**Task description:** Give back exactly the lines from the start of the listing to the line containing "[304,25,367,42] 361 阅读", inclusive, and nothing beyond them.

**Given records:**
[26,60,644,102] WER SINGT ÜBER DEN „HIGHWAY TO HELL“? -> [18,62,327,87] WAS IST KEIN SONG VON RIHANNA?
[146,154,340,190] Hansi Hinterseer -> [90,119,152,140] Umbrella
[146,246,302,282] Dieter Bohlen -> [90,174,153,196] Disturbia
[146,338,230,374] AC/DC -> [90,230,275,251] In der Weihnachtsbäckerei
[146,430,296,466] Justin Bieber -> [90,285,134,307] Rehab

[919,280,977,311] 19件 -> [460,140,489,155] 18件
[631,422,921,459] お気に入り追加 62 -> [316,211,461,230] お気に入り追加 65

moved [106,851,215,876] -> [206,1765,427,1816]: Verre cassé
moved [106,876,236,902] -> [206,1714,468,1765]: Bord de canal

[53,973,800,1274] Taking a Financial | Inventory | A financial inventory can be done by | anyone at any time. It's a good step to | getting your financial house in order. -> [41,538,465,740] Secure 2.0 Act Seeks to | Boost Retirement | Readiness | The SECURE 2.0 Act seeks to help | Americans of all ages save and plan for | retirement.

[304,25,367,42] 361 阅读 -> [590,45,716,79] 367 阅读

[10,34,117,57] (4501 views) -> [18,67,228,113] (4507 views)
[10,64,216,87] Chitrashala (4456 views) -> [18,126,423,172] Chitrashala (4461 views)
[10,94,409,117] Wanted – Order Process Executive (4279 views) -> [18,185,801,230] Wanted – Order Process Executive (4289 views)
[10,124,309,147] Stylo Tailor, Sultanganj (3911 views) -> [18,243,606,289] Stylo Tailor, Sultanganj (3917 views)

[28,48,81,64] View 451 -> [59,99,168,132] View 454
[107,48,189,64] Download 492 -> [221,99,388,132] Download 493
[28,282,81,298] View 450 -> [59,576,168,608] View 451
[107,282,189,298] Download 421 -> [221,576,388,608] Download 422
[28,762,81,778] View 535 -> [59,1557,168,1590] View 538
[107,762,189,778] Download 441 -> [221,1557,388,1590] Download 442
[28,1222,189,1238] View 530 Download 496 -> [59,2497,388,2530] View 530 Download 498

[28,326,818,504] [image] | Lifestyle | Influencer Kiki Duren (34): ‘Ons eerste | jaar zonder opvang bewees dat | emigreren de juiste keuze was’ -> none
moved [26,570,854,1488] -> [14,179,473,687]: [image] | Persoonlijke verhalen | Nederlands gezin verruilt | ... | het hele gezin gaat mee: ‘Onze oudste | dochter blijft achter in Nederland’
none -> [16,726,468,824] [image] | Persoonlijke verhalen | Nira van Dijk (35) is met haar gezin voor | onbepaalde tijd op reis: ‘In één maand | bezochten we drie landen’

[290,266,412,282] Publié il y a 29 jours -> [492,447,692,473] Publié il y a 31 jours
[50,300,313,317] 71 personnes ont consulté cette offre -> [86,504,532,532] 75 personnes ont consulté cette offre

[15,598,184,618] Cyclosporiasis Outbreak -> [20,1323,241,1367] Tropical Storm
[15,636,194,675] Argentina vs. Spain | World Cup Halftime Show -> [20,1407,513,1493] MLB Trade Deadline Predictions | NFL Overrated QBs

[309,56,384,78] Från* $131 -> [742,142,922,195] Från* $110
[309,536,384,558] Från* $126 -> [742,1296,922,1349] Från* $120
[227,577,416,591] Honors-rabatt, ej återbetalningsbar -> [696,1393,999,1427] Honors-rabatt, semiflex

**Solution:**
[26,60,644,102] WER SINGT ÜBER DEN „HIGHWAY TO HELL“? -> [18,62,327,87] WAS IST KEIN SONG VON RIHANNA?
[146,154,340,190] Hansi Hinterseer -> [90,119,152,140] Umbrella
[146,246,302,282] Dieter Bohlen -> [90,174,153,196] Disturbia
[146,338,230,374] AC/DC -> [90,230,275,251] In der Weihnachtsbäckerei
[146,430,296,466] Justin Bieber -> [90,285,134,307] Rehab

[919,280,977,311] 19件 -> [460,140,489,155] 18件
[631,422,921,459] お気に入り追加 62 -> [316,211,461,230] お気に入り追加 65

moved [106,851,215,876] -> [206,1765,427,1816]: Verre cassé
moved [106,876,236,902] -> [206,1714,468,1765]: Bord de canal

[53,973,800,1274] Taking a Financial | Inventory | A financial inventory can be done by | anyone at any time. It's a good step to | getting your financial house in order. -> [41,538,465,740] Secure 2.0 Act Seeks to | Boost Retirement | Readiness | The SECURE 2.0 Act seeks to help | Americans of all ages save and plan for | retirement.

[304,25,367,42] 361 阅读 -> [590,45,716,79] 367 阅读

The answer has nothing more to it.